Equation of a family of circle passing through the extremities of the latus rectum of the parabola `y^(2)=4ax`, g being a parametric is

To find the equation of a family of circles passing through the extremities of the latus rectum of the parabola \( y^2 = 4ax \), we can follow these steps: ### Step 1: Identify the Extremities of the Latus Rectum The latus rectum of the parabola \( y^2 = 4ax \) is a vertical line segment that passes through the focus of the parabola. The coordinates of the focus are \( (a, 0) \).
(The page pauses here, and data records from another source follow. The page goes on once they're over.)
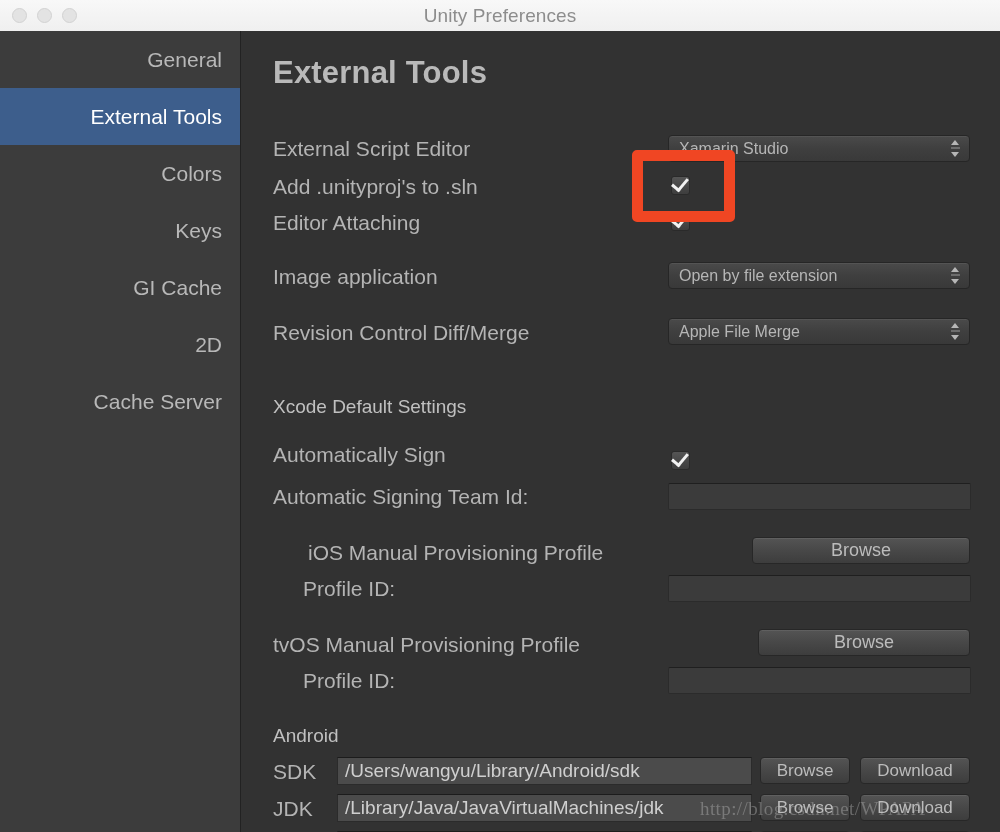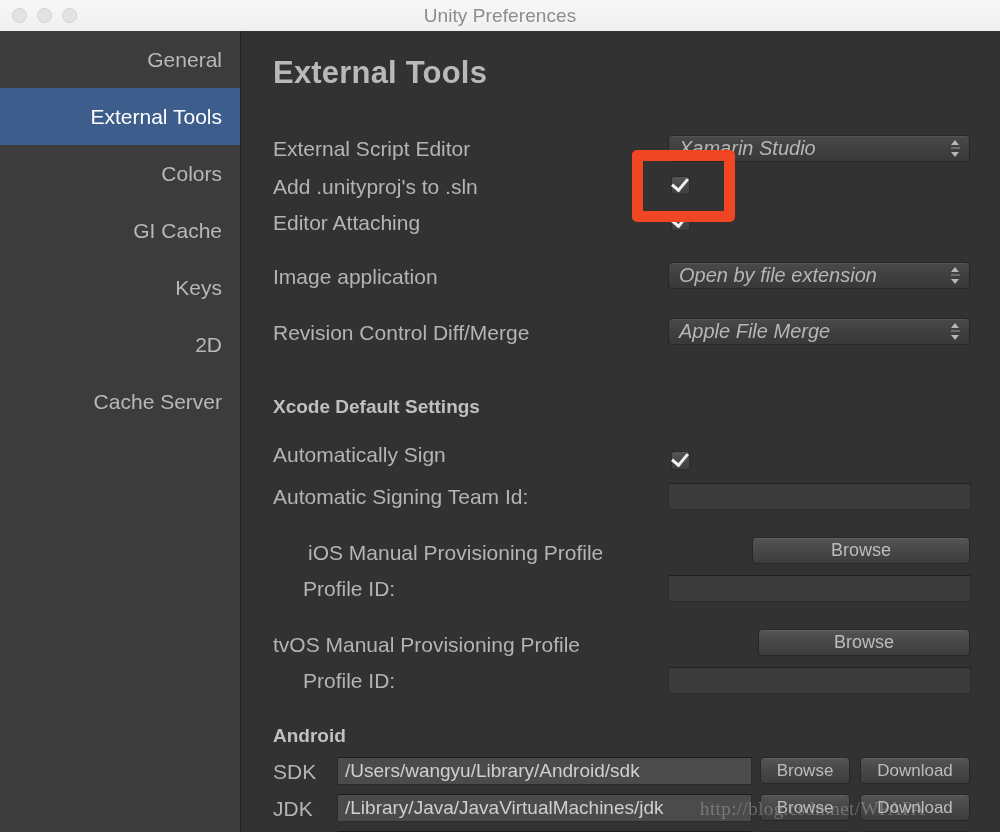"Xamarin Studio" .dropdown .dd-text { font-size: 20px -> 16px; font-style: italic -> none }
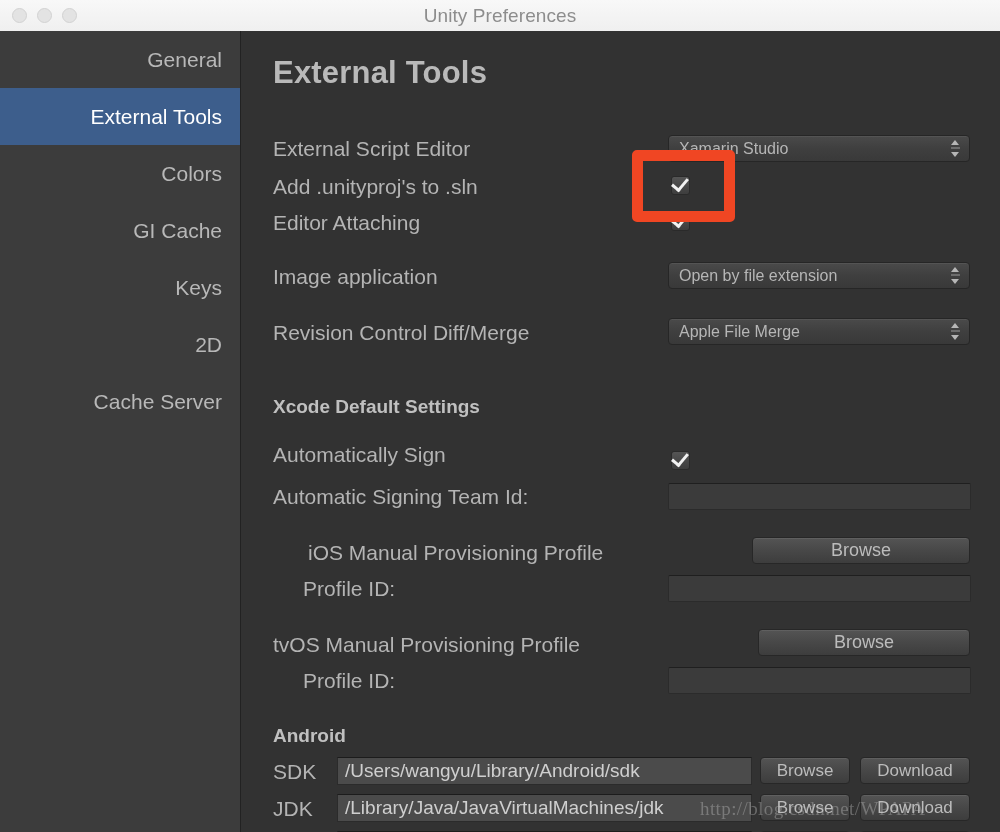"GI Cache" div.side-item { order: before "Keys" -> after "Keys" }
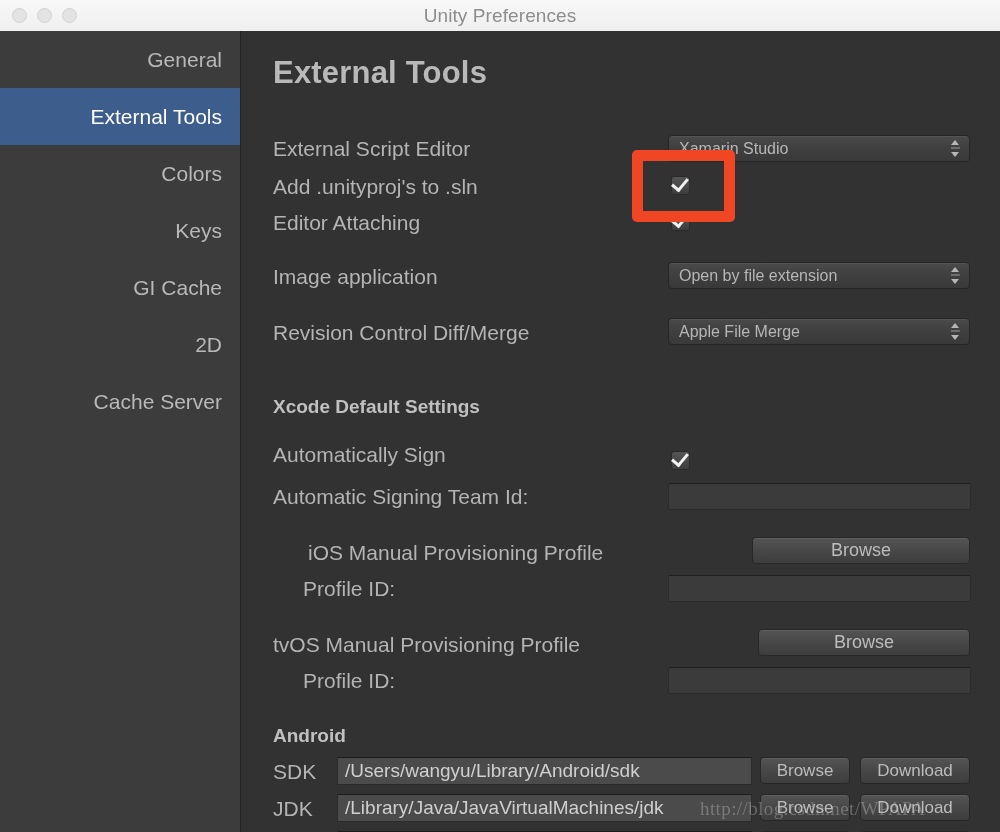"Xcode Default Settings" .section-head { font-weight: bold -> normal }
The endpoints of the latus rectum can be found by substituting \( x = a \) into the parabola's equation: \[ y^2 = 4a(a) \implies y^2 = 4a^2 \implies y = 2a \text{ or } y = -2a \] Thus, the extremities of the latus rectum are \( (a, 2a) \) and \( (a, -2a) \). ### Step 2: Use the General Equation of a Circle The general equation of a circle in the Cartesian plane can be expressed as: \[ x^2 + y^2 + 2gx + 2fy + c = 0 \] ### Step 3: Substitute the Points into the Circle's Equation We need to ensure that the circle passes through the points \( (a, 2a) \) and \( (a, -2a) \). 1. Substituting \( (a, 2a) \): \[ a^2 + (2a)^2 + 2ga + 2f(2a) + c = 0 \] \[ a^2 + 4a^2 + 2ga + 4fa + c = 0 \implies 5a^2 + 2ga + 4fa + c = 0 \tag{1} \] 2. Substituting \( (a, -2a) \): \[ a^2 + (-2a)^2 + 2ga + 2f(-2a) + c = 0 \] \[ a^2 + 4a^2 + 2ga - 4fa + c = 0 \implies 5a^2 + 2ga - 4fa + c = 0 \tag{2} \] ### Step 4: Set Up the System of Equations Now we have two equations (1) and (2): 1. \( 5a^2 + 2ga + 4fa + c = 0 \) 2. \( 5a^2 + 2ga - 4fa + c = 0 \) ### Step 5: Subtract the Equations Subtract equation (2) from equation (1): \[ (5a^2 + 2ga + 4fa + c) - (5a^2 + 2ga - 4fa + c) = 0 \] This simplifies to: \[ 8fa = 0 \] Since \( a \neq 0 \), we conclude that \( f = 0 \). ### Step 6: Substitute \( f = 0 \) into One of the Equations Substituting \( f = 0 \) into equation (1): \[ 5a^2 + 2ga + c = 0 \implies c = -5a^2 - 2ga \] ### Step 7: Write the Final Equation of the Circle Now substituting \( f = 0 \) into the general circle equation gives us: \[ x^2 + y^2 + 2gx - 5a^2 - 2ga = 0 \] Rearranging gives: \[ x^2 + y^2 + 2gx - 5a^2 = 2ga \] This is the equation of the family of circles passing through the extremities of the latus rectum of the parabola \( y^2 = 4ax \). ### Final Answer The equation of the family of circles is: \[ x^2 + y^2 + 2gx - 5a^2 = 2ga \]